• Task to complete: Go through the records below and report each line with "establecerlos" in it.

(Source records)

"""

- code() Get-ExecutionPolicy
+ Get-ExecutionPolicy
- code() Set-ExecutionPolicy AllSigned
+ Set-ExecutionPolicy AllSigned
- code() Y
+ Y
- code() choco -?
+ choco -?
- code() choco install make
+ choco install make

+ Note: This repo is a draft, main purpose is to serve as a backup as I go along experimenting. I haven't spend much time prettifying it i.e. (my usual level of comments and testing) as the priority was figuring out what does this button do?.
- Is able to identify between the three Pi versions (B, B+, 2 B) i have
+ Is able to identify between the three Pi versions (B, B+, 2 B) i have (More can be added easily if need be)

"""
"""

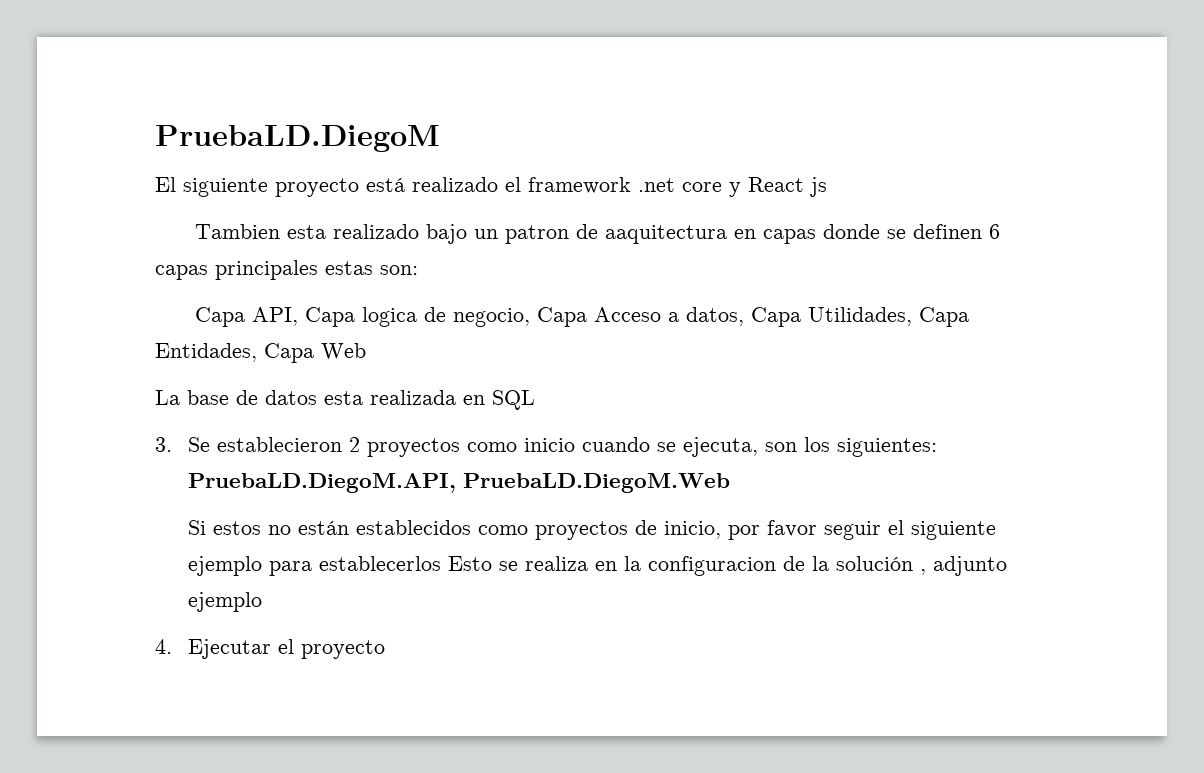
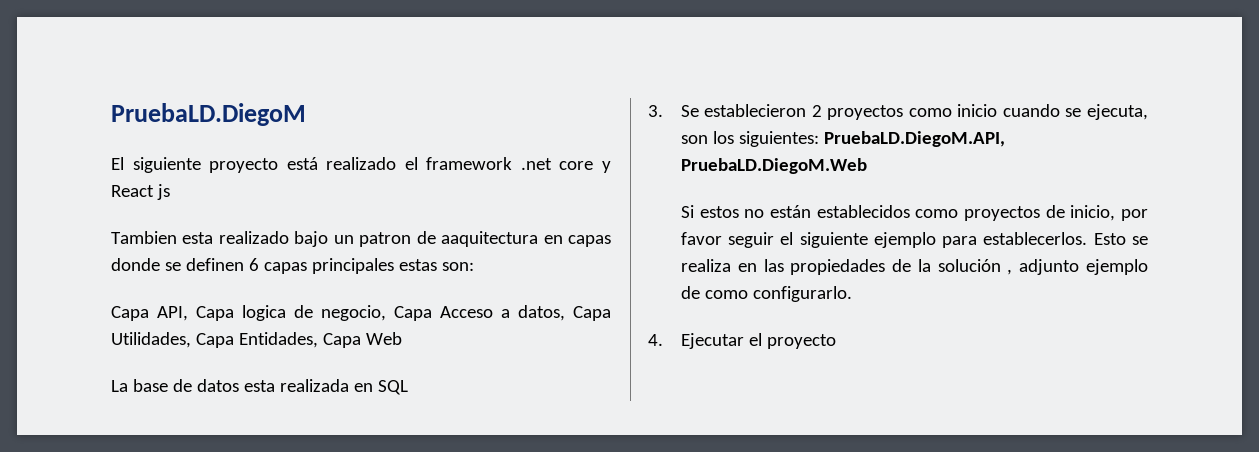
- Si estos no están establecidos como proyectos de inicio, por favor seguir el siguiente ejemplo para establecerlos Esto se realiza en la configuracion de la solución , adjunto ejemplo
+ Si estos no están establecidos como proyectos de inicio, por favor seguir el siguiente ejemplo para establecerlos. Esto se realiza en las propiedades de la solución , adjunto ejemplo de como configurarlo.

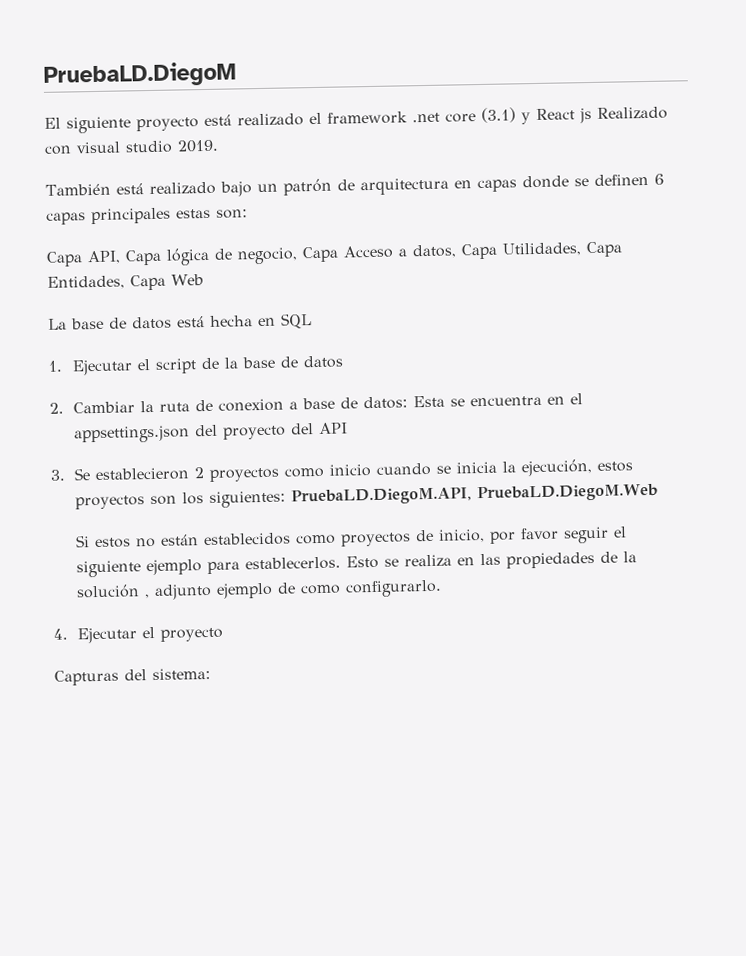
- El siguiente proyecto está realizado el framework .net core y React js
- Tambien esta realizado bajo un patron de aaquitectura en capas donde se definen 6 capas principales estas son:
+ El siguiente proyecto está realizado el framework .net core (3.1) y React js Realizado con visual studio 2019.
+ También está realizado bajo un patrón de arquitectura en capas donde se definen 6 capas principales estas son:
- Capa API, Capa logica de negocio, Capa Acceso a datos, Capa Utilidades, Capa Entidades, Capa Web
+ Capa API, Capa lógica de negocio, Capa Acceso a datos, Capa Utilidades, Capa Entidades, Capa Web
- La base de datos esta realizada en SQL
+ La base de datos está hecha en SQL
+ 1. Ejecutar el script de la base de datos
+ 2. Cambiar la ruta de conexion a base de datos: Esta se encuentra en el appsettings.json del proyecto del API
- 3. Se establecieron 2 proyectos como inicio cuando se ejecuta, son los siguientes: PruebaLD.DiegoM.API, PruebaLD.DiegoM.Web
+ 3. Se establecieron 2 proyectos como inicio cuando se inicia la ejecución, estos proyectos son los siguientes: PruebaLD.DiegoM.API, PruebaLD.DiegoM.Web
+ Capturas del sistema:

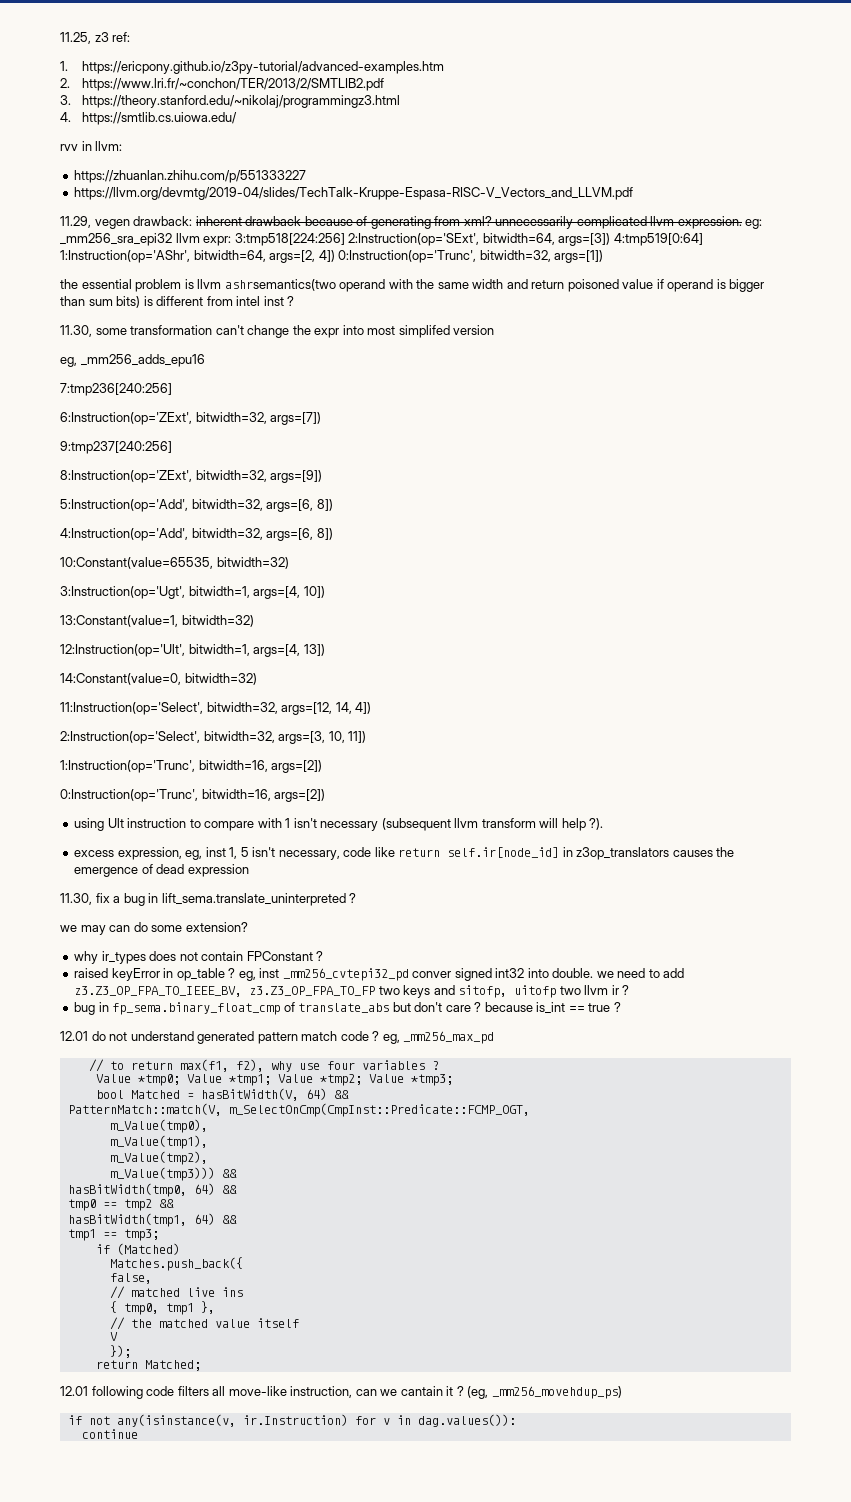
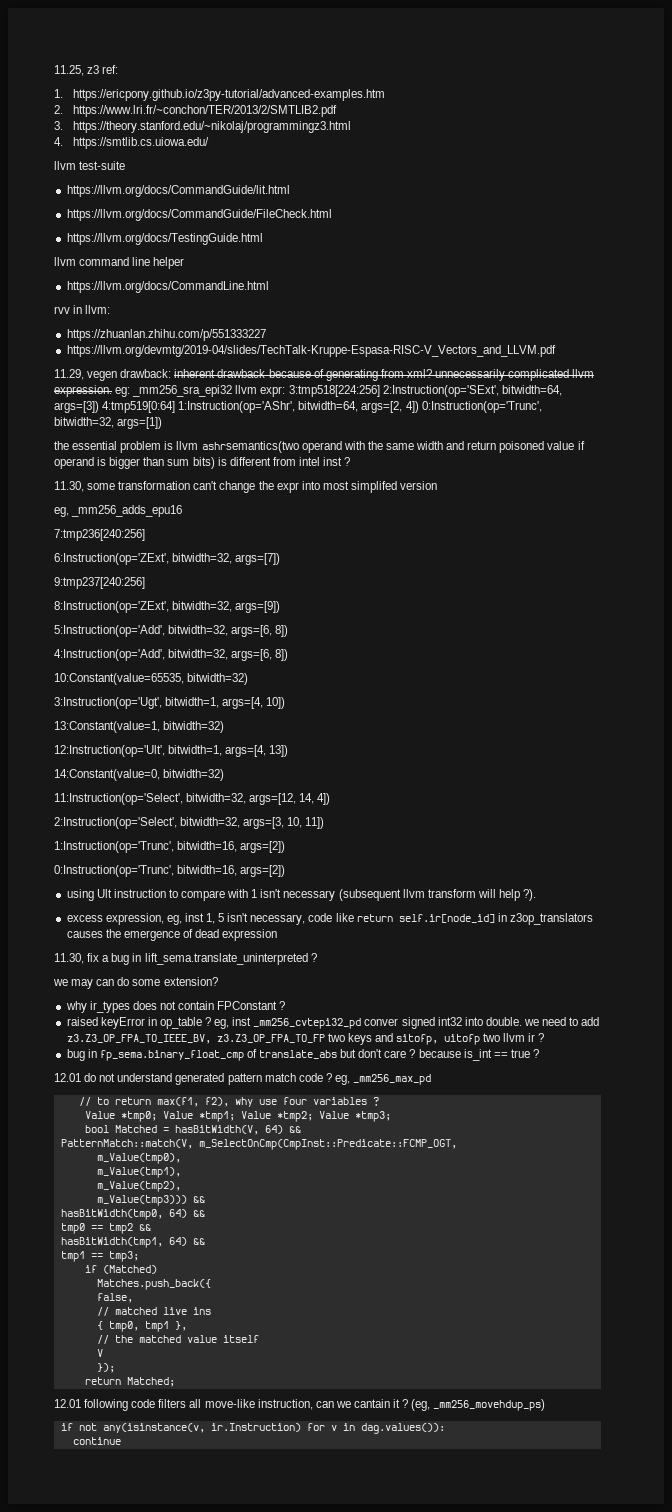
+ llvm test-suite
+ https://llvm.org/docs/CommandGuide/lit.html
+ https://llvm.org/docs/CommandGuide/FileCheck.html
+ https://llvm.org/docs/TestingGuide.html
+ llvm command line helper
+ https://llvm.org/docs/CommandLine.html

"""
"""

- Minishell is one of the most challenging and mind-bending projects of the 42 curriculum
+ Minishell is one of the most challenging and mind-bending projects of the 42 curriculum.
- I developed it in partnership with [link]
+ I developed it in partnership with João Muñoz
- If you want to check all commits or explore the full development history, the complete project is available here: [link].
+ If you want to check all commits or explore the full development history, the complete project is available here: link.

"""

• Expected output:
- Si estos no están establecidos como proyectos de inicio, por favor seguir el siguiente ejemplo para establecerlos Esto se realiza en la configuracion de la solución , adjunto ejemplo
+ Si estos no están establecidos como proyectos de inicio, por favor seguir el siguiente ejemplo para establecerlos. Esto se realiza en las propiedades de la solución , adjunto ejemplo de como configurarlo.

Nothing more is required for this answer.